From the entries below, output the line with "- Replace Cloud" and each following line up to and including the line with "Reward loyal customers", exactly as written.

Revision comparison data
=======

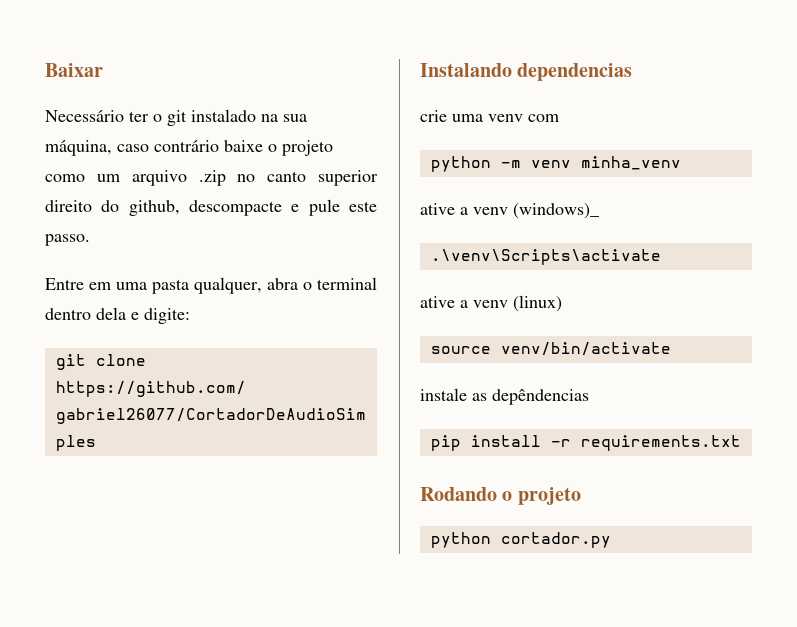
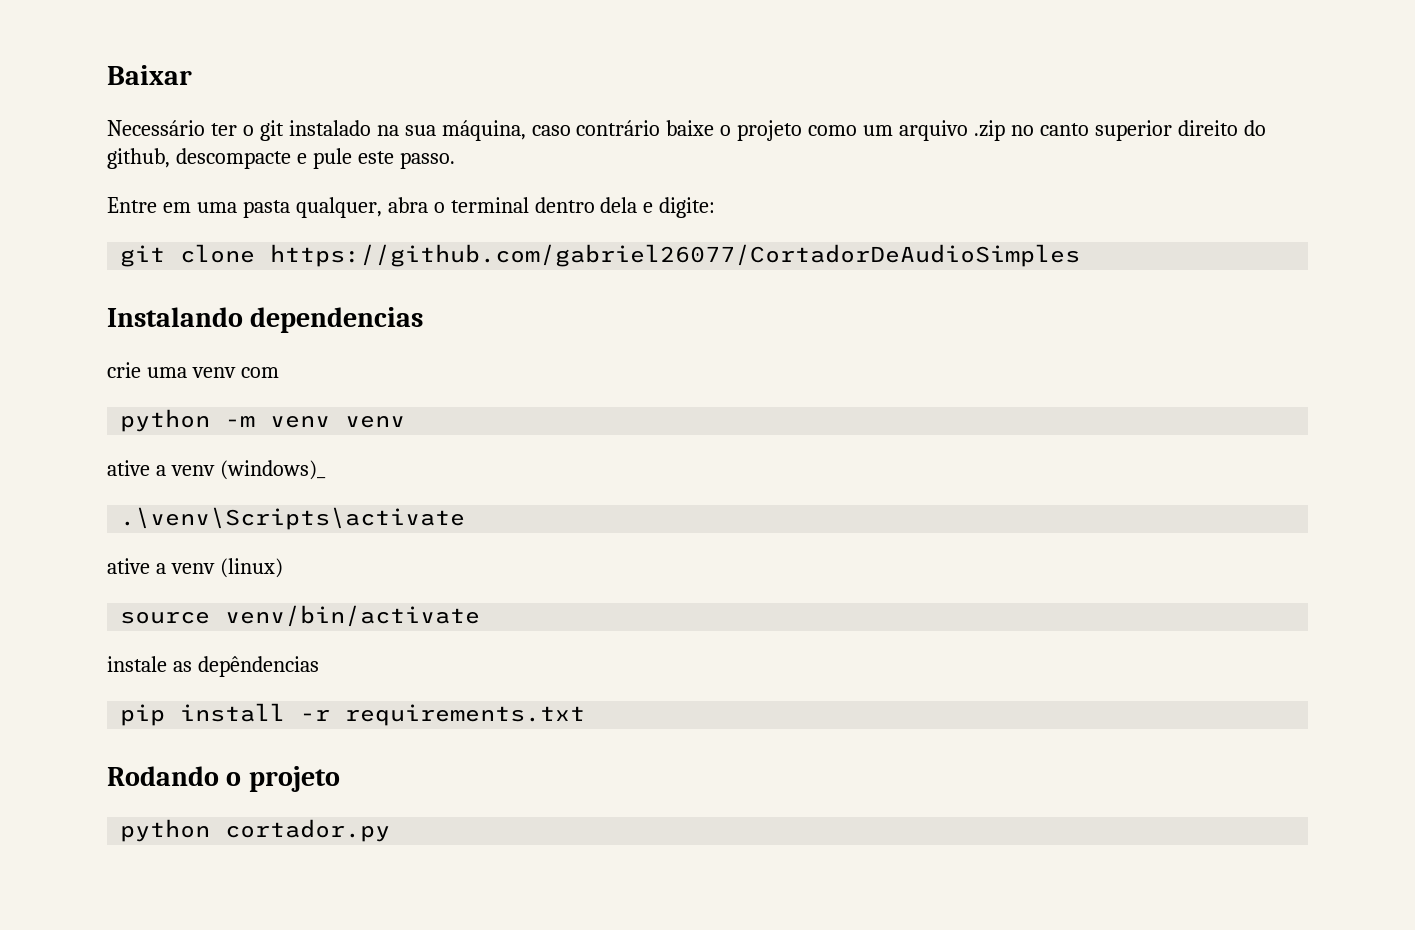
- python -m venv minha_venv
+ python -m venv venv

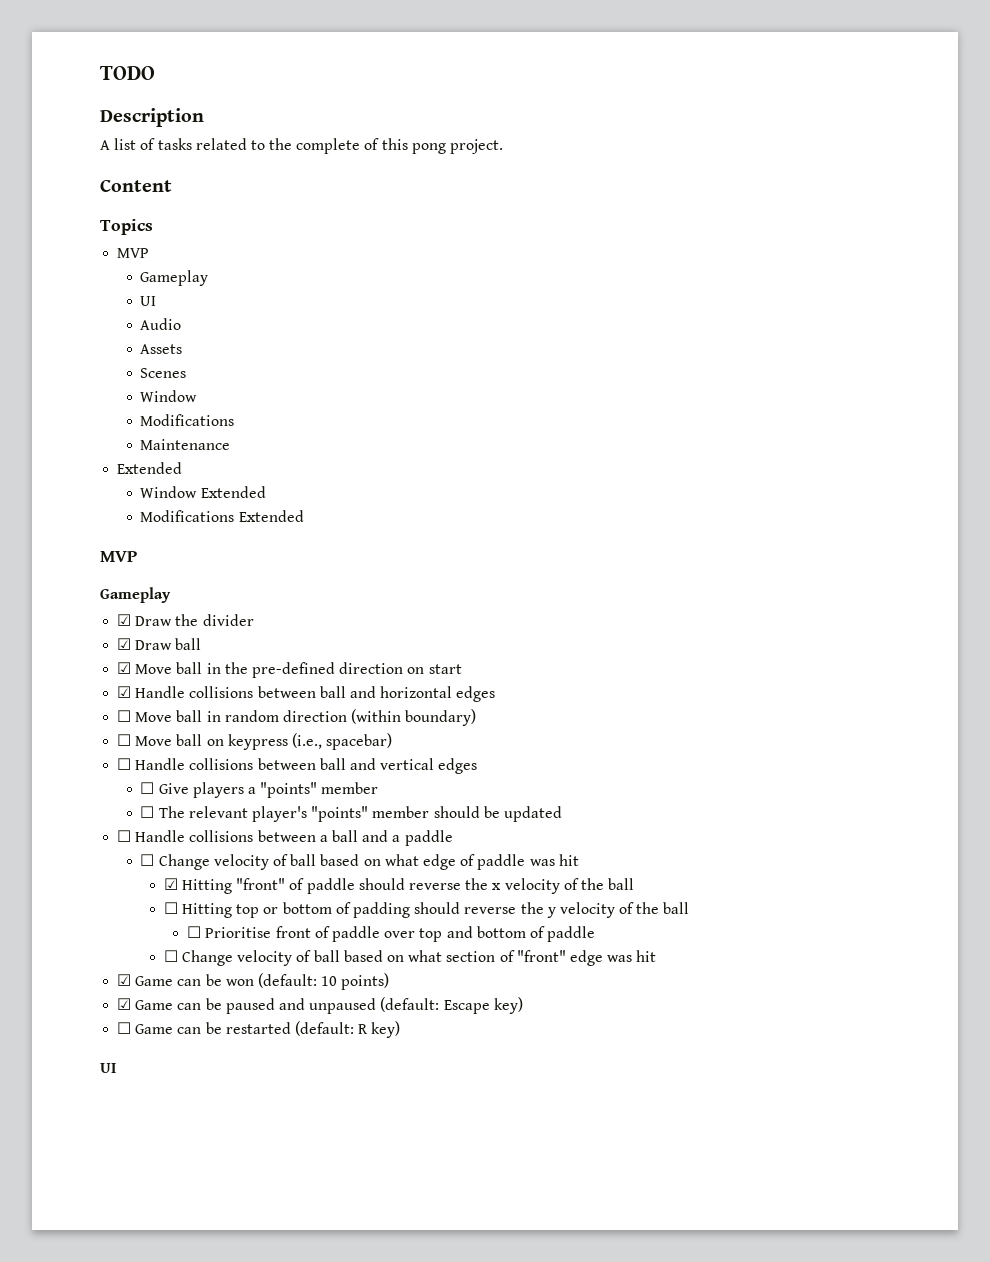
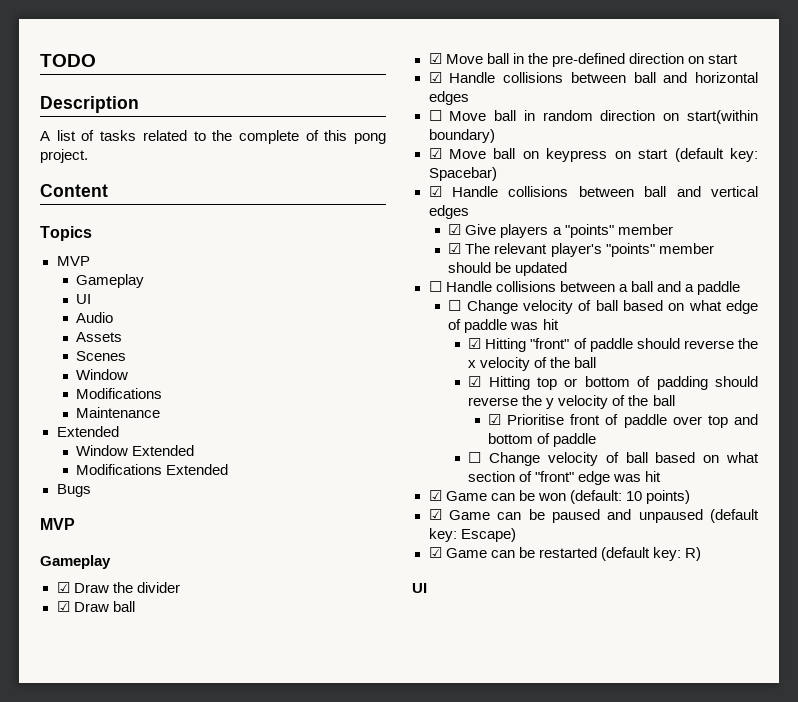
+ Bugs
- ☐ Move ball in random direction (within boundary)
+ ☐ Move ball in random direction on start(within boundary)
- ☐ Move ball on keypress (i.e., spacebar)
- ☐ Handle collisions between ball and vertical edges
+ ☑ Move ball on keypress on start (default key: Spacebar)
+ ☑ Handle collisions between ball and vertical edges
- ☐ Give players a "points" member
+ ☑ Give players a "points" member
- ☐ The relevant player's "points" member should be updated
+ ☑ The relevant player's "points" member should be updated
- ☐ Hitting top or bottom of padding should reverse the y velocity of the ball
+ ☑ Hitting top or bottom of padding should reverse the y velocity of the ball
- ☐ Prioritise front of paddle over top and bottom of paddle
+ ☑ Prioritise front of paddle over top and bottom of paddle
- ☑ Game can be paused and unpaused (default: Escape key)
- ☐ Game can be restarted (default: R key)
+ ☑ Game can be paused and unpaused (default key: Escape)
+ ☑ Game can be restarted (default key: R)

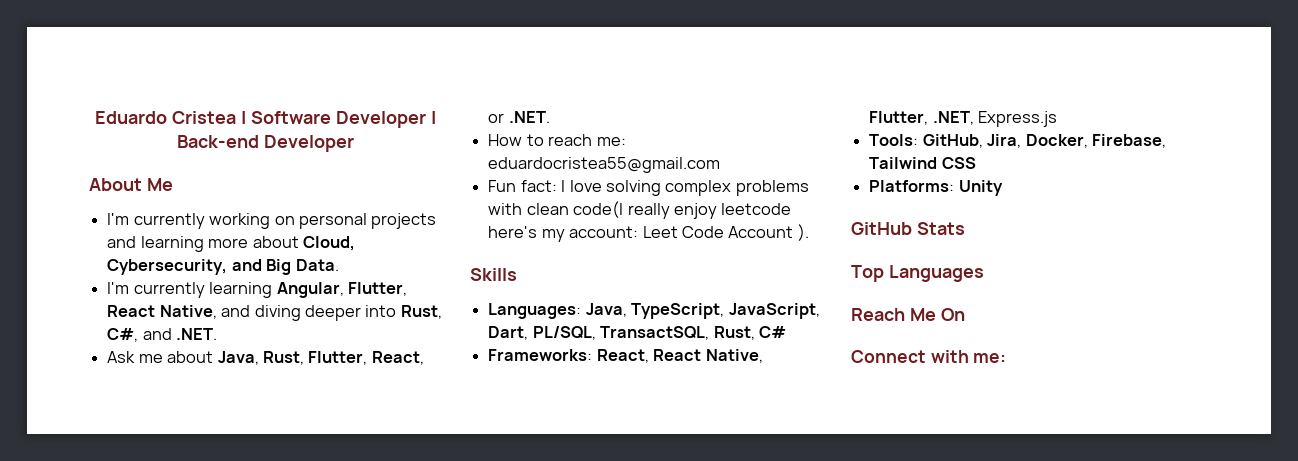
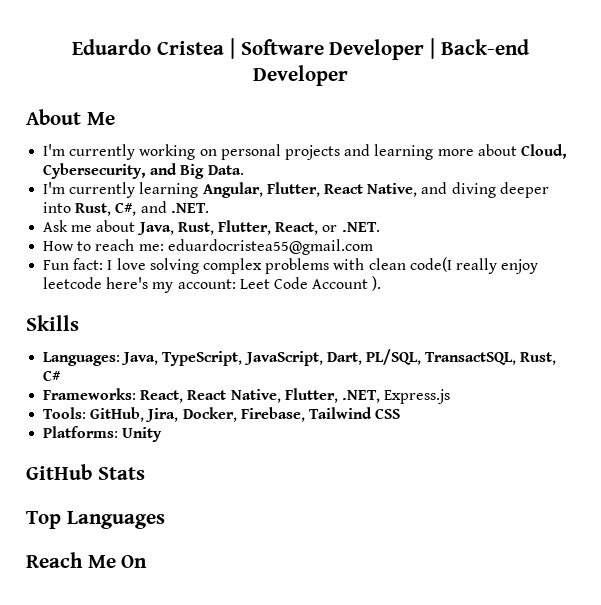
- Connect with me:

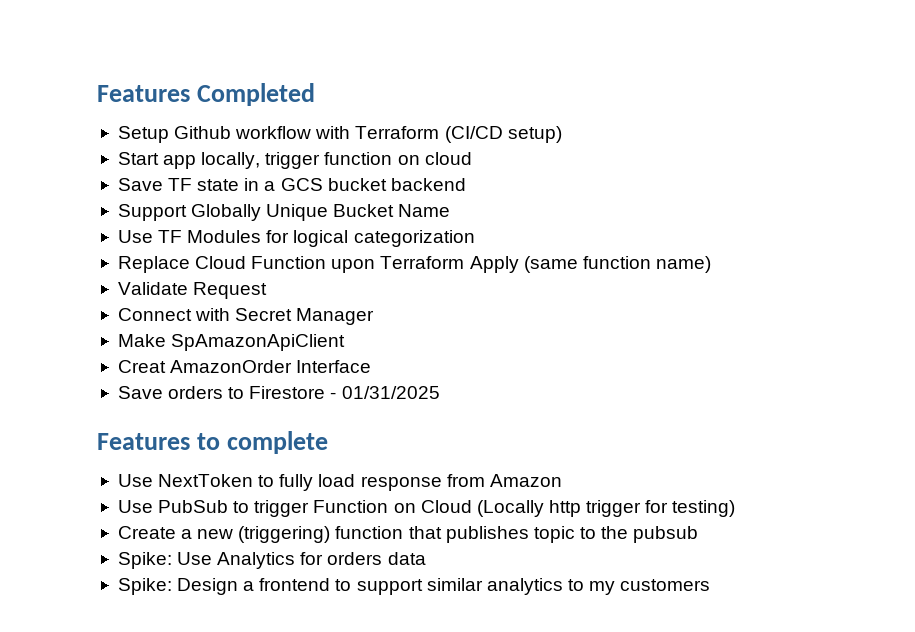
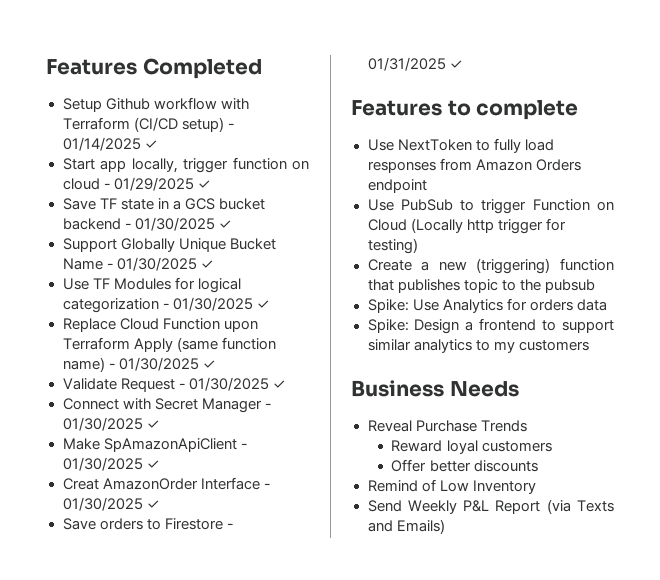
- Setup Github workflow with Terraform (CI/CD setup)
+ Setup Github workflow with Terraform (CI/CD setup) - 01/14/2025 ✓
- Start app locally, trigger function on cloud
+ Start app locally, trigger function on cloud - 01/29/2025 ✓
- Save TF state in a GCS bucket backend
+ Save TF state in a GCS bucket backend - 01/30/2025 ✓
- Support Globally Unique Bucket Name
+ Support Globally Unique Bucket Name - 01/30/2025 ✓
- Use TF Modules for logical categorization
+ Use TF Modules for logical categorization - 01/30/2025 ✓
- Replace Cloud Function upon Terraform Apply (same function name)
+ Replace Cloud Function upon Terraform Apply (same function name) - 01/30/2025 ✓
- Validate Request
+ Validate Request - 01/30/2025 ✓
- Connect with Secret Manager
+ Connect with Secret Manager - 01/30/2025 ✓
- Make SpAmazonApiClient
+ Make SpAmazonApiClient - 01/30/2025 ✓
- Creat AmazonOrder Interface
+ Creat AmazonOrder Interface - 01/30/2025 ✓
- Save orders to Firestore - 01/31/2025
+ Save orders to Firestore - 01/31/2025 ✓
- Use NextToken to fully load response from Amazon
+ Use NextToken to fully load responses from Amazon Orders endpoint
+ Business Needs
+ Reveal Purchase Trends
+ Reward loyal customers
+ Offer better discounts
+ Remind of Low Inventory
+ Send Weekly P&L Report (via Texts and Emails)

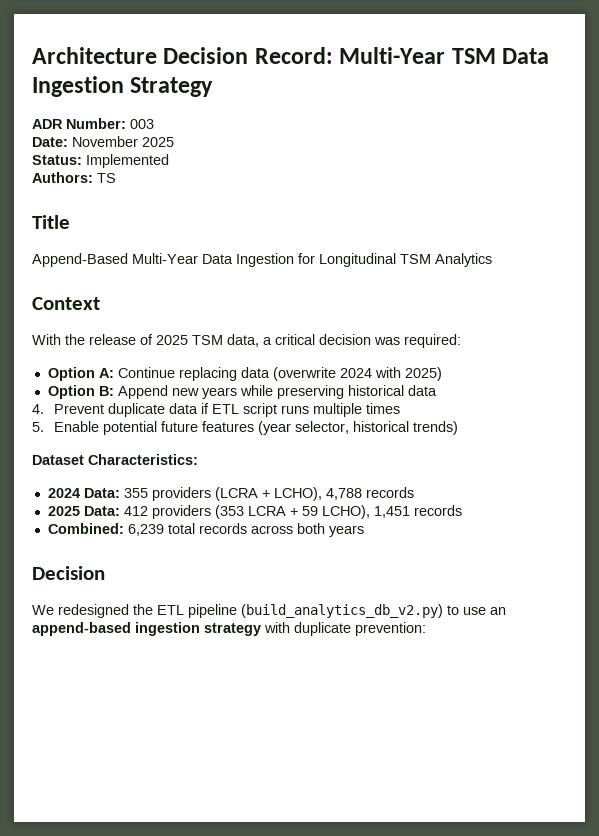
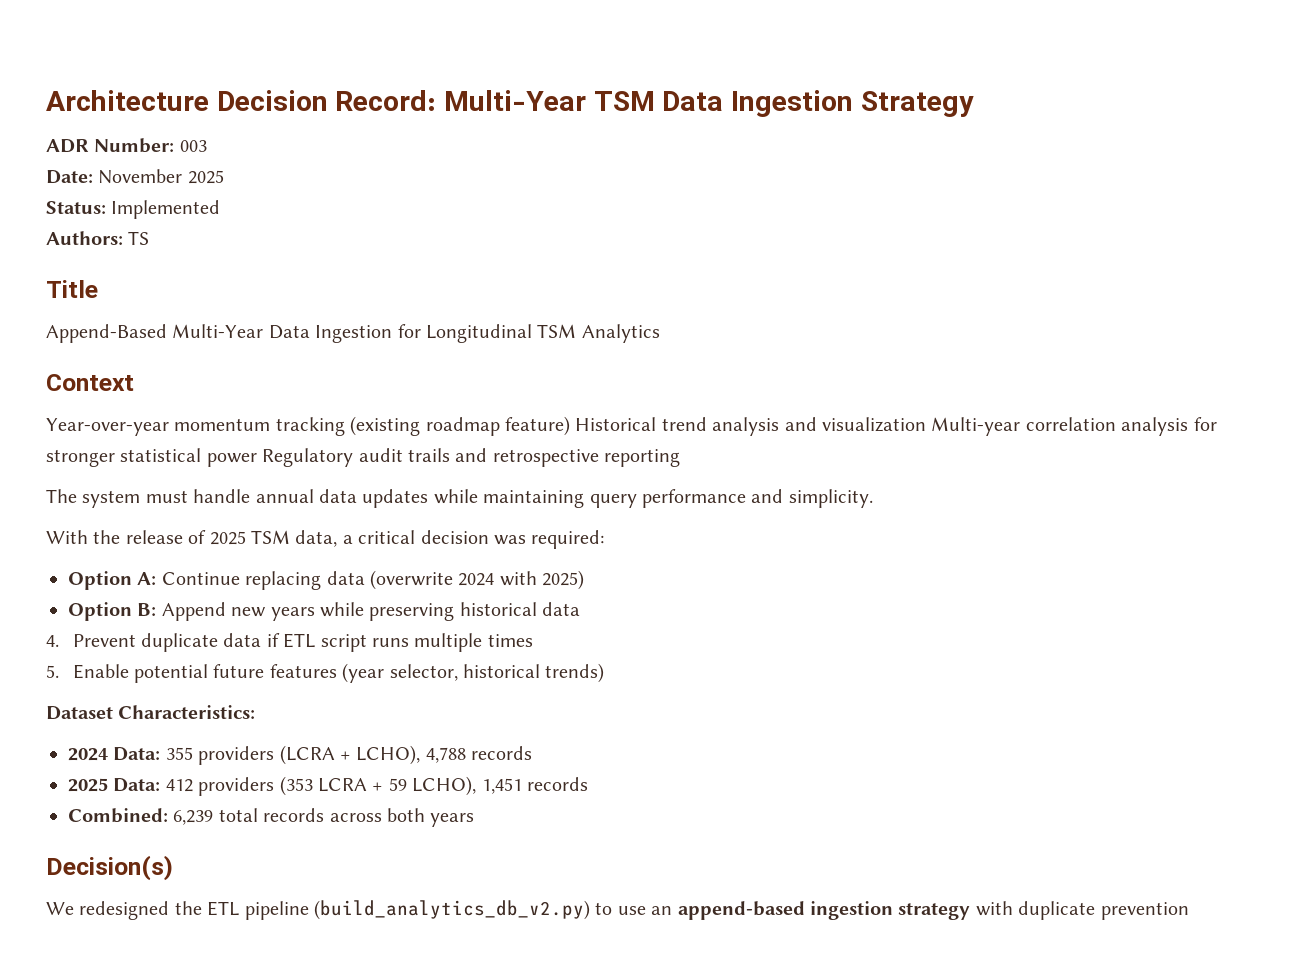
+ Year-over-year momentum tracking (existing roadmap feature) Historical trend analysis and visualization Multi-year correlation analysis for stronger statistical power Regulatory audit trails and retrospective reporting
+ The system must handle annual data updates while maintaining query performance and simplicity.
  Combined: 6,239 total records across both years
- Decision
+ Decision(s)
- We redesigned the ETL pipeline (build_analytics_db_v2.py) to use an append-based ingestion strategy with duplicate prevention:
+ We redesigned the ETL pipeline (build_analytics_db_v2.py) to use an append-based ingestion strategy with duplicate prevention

=======

Reply to the exercise:
- Replace Cloud Function upon Terraform Apply (same function name)
+ Replace Cloud Function upon Terraform Apply (same function name) - 01/30/2025 ✓
- Validate Request
+ Validate Request - 01/30/2025 ✓
- Connect with Secret Manager
+ Connect with Secret Manager - 01/30/2025 ✓
- Make SpAmazonApiClient
+ Make SpAmazonApiClient - 01/30/2025 ✓
- Creat AmazonOrder Interface
+ Creat AmazonOrder Interface - 01/30/2025 ✓
- Save orders to Firestore - 01/31/2025
+ Save orders to Firestore - 01/31/2025 ✓
- Use NextToken to fully load response from Amazon
+ Use NextToken to fully load responses from Amazon Orders endpoint
+ Business Needs
+ Reveal Purchase Trends
+ Reward loyal customers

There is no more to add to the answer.